(Entries shown)

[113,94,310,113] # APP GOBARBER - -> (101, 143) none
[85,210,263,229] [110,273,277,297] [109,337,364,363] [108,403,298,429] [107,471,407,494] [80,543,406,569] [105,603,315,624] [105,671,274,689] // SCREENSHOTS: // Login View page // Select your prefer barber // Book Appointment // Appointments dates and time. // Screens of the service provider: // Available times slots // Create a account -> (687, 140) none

(End Entries shown)
(Entries shown)

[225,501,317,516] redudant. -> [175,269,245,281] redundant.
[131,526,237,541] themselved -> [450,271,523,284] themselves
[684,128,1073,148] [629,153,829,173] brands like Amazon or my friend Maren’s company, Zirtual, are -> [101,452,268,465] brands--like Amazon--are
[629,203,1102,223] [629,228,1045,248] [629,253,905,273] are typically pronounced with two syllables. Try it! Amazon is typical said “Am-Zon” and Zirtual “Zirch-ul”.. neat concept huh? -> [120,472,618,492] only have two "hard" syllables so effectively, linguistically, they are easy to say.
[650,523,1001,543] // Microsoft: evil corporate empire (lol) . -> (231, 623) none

(End Entries shown)

• **What needs to be done**
Please copy the lines above from the line with "[113,94,310,113] # APP" up to and including the line with "[85,210,263,229] [110,273,277,297] [109,337,364,363]", exactly as written and with nothing else.

• **Result of this exercise**
[113,94,310,113] # APP GOBARBER - -> (101, 143) none
[85,210,263,229] [110,273,277,297] [109,337,364,363] [108,403,298,429] [107,471,407,494] [80,543,406,569] [105,603,315,624] [105,671,274,689] // SCREENSHOTS: // Login View page // Select your prefer barber // Book Appointment // Appointments dates and time. // Screens of the service provider: // Available times slots // Create a account -> (687, 140) none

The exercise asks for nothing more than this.